* What is required:
All lines from the one with "text: シグナル ->" through the final line of the records below must be written out exactly, with no other text.
• • •
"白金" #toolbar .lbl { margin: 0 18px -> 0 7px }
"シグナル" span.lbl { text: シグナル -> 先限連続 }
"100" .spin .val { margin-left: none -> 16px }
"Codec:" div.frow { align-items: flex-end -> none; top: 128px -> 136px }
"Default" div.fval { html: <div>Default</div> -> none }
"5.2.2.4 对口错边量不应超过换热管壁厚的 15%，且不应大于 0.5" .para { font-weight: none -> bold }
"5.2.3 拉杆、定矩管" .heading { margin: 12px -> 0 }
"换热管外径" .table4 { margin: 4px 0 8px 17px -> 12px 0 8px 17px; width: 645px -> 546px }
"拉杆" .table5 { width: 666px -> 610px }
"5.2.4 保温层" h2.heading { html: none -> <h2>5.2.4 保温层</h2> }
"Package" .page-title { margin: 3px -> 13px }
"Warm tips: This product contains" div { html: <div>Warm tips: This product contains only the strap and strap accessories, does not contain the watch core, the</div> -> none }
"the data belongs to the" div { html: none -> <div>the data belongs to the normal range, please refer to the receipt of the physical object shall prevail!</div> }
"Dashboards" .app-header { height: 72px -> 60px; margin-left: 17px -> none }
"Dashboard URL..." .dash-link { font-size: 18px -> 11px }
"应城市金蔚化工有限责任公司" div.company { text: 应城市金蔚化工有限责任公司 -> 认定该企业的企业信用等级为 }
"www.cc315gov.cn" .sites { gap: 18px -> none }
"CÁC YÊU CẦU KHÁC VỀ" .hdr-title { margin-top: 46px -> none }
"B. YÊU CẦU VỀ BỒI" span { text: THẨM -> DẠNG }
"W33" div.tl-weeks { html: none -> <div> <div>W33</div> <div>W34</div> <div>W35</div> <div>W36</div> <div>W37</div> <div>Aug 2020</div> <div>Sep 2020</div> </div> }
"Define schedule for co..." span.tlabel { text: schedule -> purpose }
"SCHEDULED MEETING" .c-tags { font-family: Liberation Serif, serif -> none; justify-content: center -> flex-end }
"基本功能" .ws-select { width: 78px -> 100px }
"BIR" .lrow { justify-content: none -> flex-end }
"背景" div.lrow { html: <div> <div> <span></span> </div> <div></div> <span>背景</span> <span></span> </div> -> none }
• • •
* Written answer:
"シグナル" span.lbl { text: シグナル -> 先限連続 }
"100" .spin .val { margin-left: none -> 16px }
"Codec:" div.frow { align-items: flex-end -> none; top: 128px -> 136px }
"Default" div.fval { html: <div>Default</div> -> none }
"5.2.2.4 对口错边量不应超过换热管壁厚的 15%，且不应大于 0.5" .para { font-weight: none -> bold }
"5.2.3 拉杆、定矩管" .heading { margin: 12px -> 0 }
"换热管外径" .table4 { margin: 4px 0 8px 17px -> 12px 0 8px 17px; width: 645px -> 546px }
"拉杆" .table5 { width: 666px -> 610px }
"5.2.4 保温层" h2.heading { html: none -> <h2>5.2.4 保温层</h2> }
"Package" .page-title { margin: 3px -> 13px }
"Warm tips: This product contains" div { html: <div>Warm tips: This product contains only the strap and strap accessories, does not contain the watch core, the</div> -> none }
"the data belongs to the" div { html: none -> <div>the data belongs to the normal range, please refer to the receipt of the physical object shall prevail!</div> }
"Dashboards" .app-header { height: 72px -> 60px; margin-left: 17px -> none }
"Dashboard URL..." .dash-link { font-size: 18px -> 11px }
"应城市金蔚化工有限责任公司" div.company { text: 应城市金蔚化工有限责任公司 -> 认定该企业的企业信用等级为 }
"www.cc315gov.cn" .sites { gap: 18px -> none }
"CÁC YÊU CẦU KHÁC VỀ" .hdr-title { margin-top: 46px -> none }
"B. YÊU CẦU VỀ BỒI" span { text: THẨM -> DẠNG }
"W33" div.tl-weeks { html: none -> <div> <div>W33</div> <div>W34</div> <div>W35</div> <div>W36</div> <div>W37</div> <div>Aug 2020</div> <div>Sep 2020</div> </div> }
"Define schedule for co..." span.tlabel { text: schedule -> purpose }
"SCHEDULED MEETING" .c-tags { font-family: Liberation Serif, serif -> none; justify-content: center -> flex-end }
"基本功能" .ws-select { width: 78px -> 100px }
"BIR" .lrow { justify-content: none -> flex-end }
"背景" div.lrow { html: <div> <div> <span></span> </div> <div></div> <span>背景</span> <span></span> </div> -> none }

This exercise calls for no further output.